Overriding default aws-sdk jar on AWS EMR master node


I'm running into a problem with running my application on EMR master node. It needs to access some AWS SDK methods added in ver 1.11. All the required dependencies were bundled into a fat jar and the application works as expected on my dev box.

However, if the app is executed on EMR master node, it fail with NoSuchMethodError exception when calling a method, added in AWS SDK ver 1.11+, e.g.

java.lang.NoSuchMethodError:
 com.amazonaws.services.sqs.model.SendMessageRequest.withMessageDeduplicationId(Ljava/lang/String;)Lcom/amazonaws/services/sqs/model/SendMessageRequest;

I tracked it down to the classpath parameter passed to JVM instance, started by spark-submit:

-cp /usr/lib/hadoop-lzo/lib/*:/usr/lib/hadoop/hadoop-aws.jar:/usr/share/aws/aws-java-sdk/*:/usr/share/aws/emr/emrfs/conf/:/usr/share/aws/emr/emrfs/lib/*:/usr/share/aws/emr/emrfs/auxlib/*:/usr/share/aws/emr/security/conf:/usr/share/aws/emr/security/lib/*:/usr/lib/spark/conf/:/usr/lib/spark/jars/*:/etc/hadoop/conf/

In particular, it loads /usr/share/aws/aws-java-sdk/aws-java-sdk-sqs-1.10.75.1.jar instead of using ver 1.11.77 from my fat jar.

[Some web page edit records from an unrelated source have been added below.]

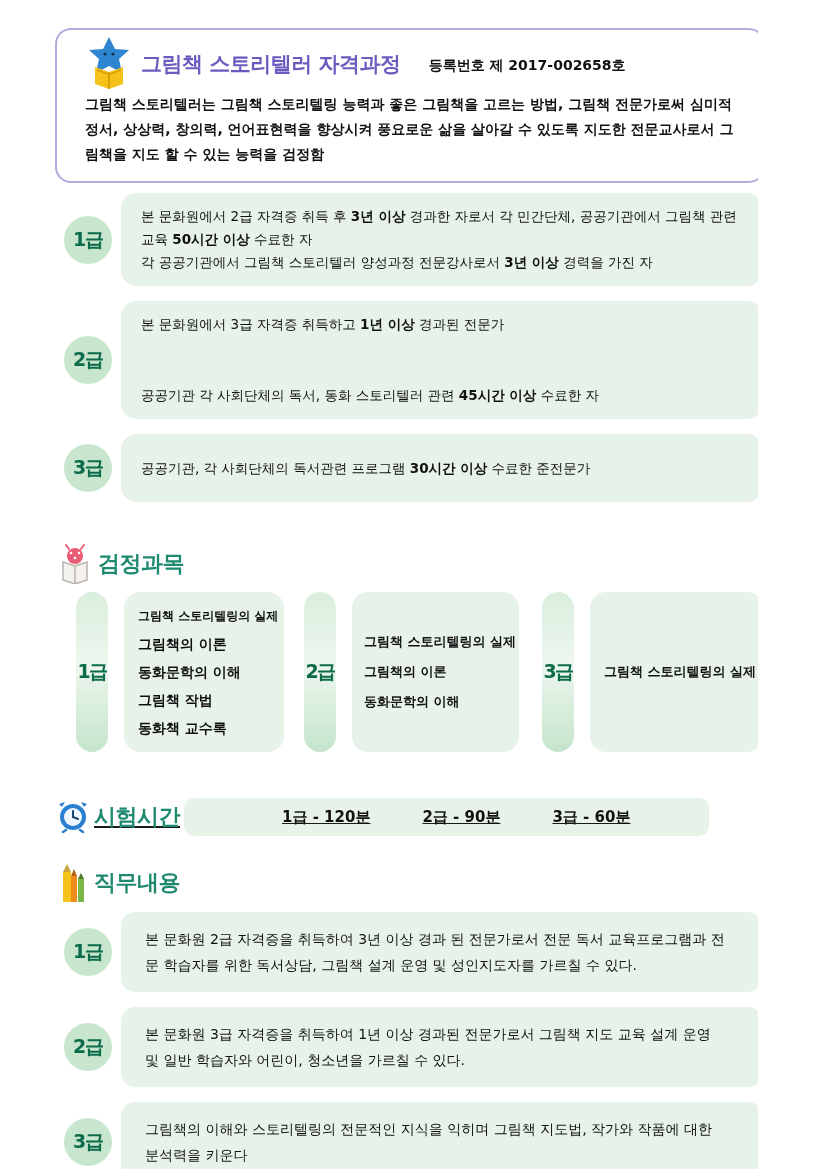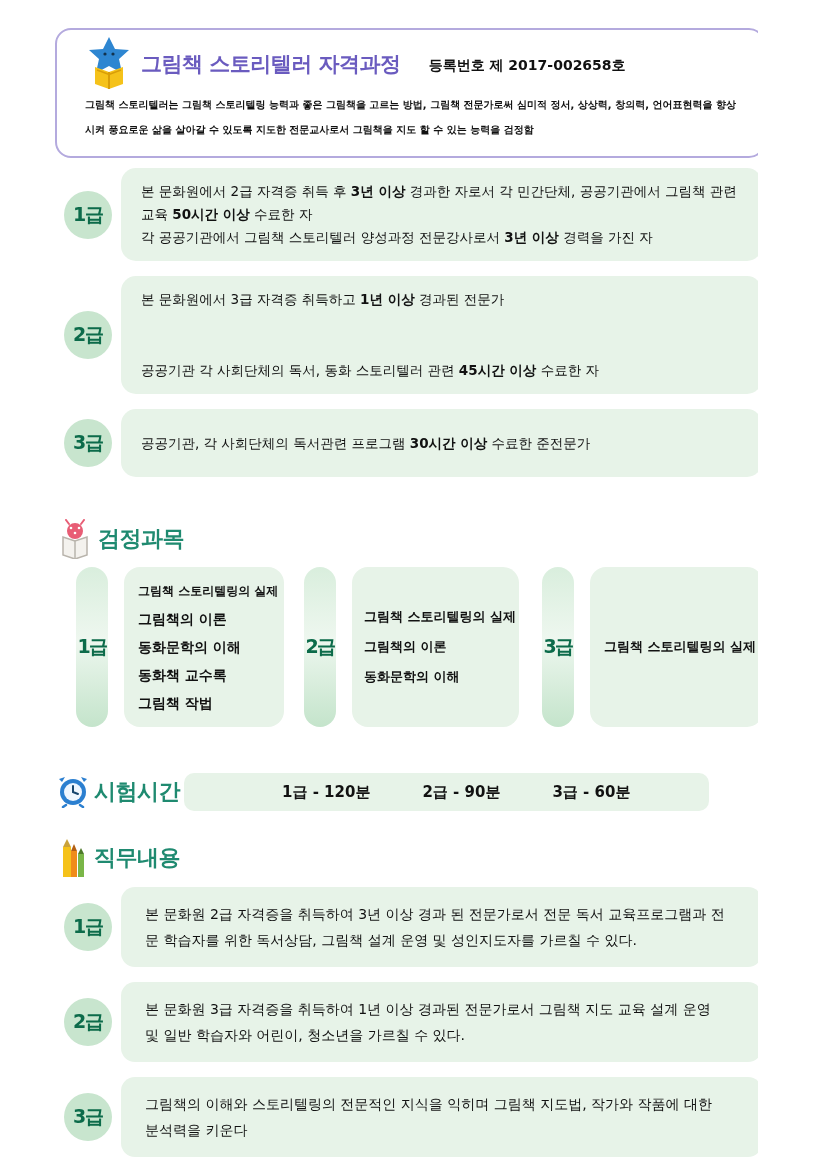--- a/index.html
+++ b/index.html
@@ -17,7 +17,7 @@
   .mascot { width: 48px; height: 54px; margin: -2px 8px 0 0; flex: 0 0 auto; }
   .header-title { font-size: 21px; font-weight: 800; color: #6a5bbf; letter-spacing: -0.5px; }
   .header-reg { font-size: 14px; font-weight: 700; color: #111; margin-left: 28px; margin-top: 4px; text-align: center; }
-  .header-desc { font-size: 10px; font-weight: 600; line-height: 25px; margin-top: 2px; color: #111; }
+  .header-desc { font-size: 14px; font-weight: 600; line-height: 25px; margin-top: 2px; color: #111; }
 
   
   .section-head { display: flex; align-items: center; margin-left: 58px; }

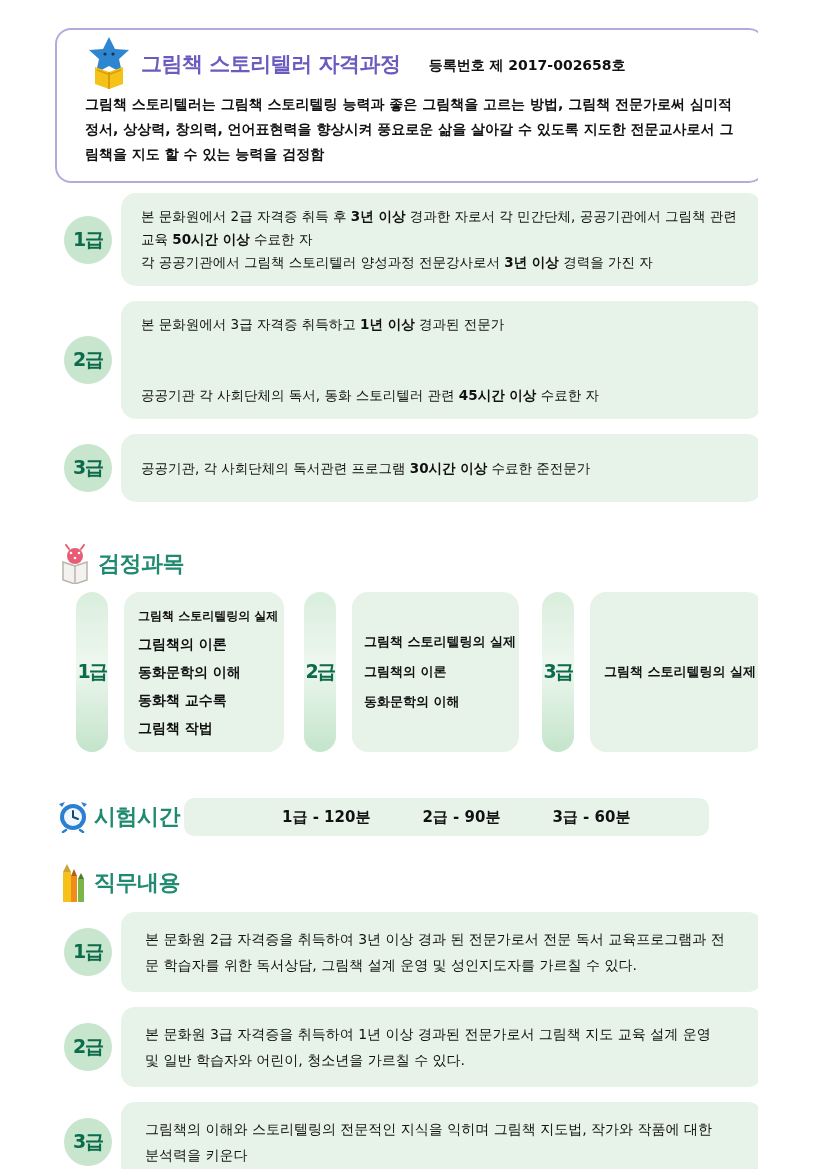--- a/index.html
+++ b/index.html
@@ -147,8 +147,8 @@
       <div class="item small">그림책 스토리텔링의 실제</div>
       <div class="item">그림책의 이론</div>
       <div class="item">동화문학의 이해</div>
+      <div class="item">그림책 작법</div>
       <div class="item">동화책 교수록</div>
-      <div class="item">그림책 작법</div>
     </div>
     <div class="gap-a"></div>
     <div class="level-pill">2급</div>

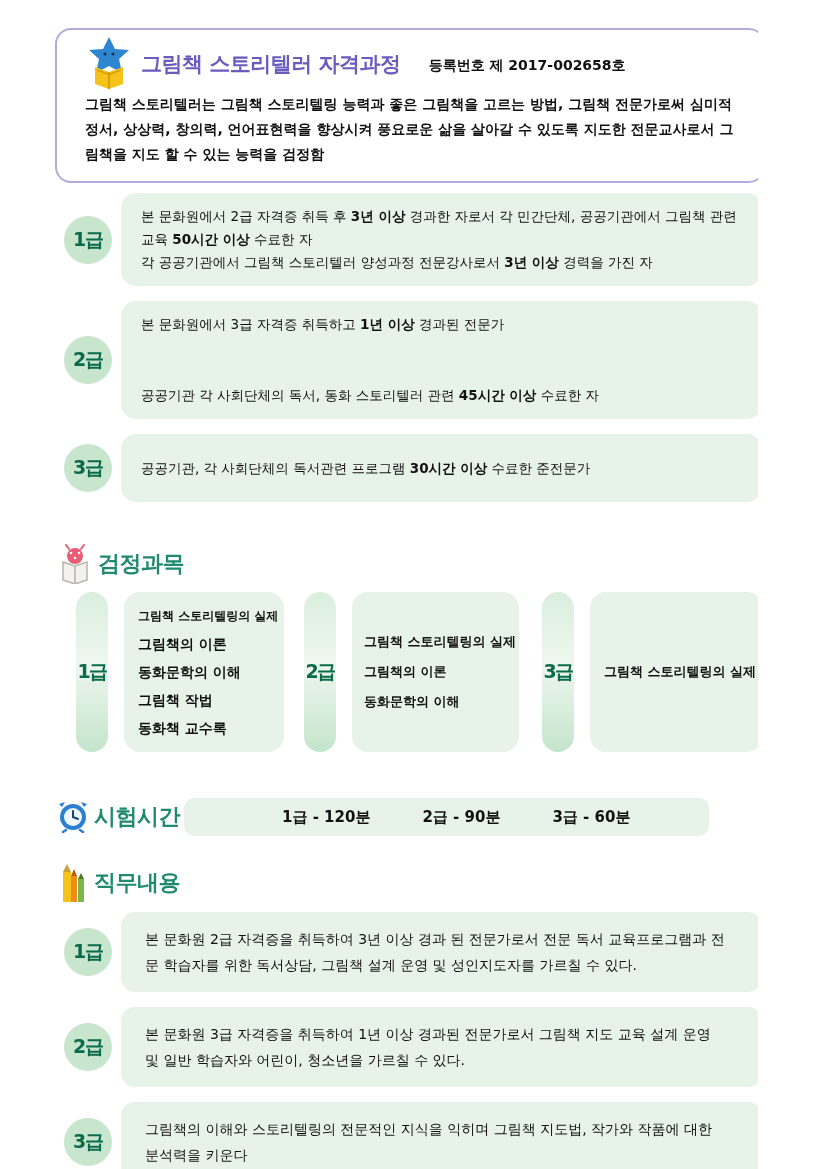--- a/index.html
+++ b/index.html
@@ -69,7 +69,7 @@
   .gap-b { width: 23px; flex: 0 0 auto; }
 
   
-  .time-section { display: flex; align-items: center; margin: 46px 0 0 58px; }
+  .time-section { display: flex; align-items: center; margin: 46px 0 0 58px; text-decoration: underline; }
   .time-box {
     width: 525px; height: 38px; margin-left: 4px; background: #e7f3e8; border-radius: 10px;
     display: flex; align-items: center; padding-left: 98px;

Is there a way to force Spark to use the AWS SDK version I need?


Solution

  • Here is what I learned trying to troubleshoot this.

    The default class path parameter is constructed using spark.driver.extraClassPath settings from /etc/spark/conf/spark-defaults.conf. spark.driver.extraClassPath contains a reference to the older version AWS SDK, which is located in /usr/share/aws/aws-java-sdk/*

    To use the newer version of AWS API, I uploaded the jars to a dir I created in the home dir and specified it in --driver-class-path spark-submit parameter:

    --driver-class-path '/home/hadoop/aws/*'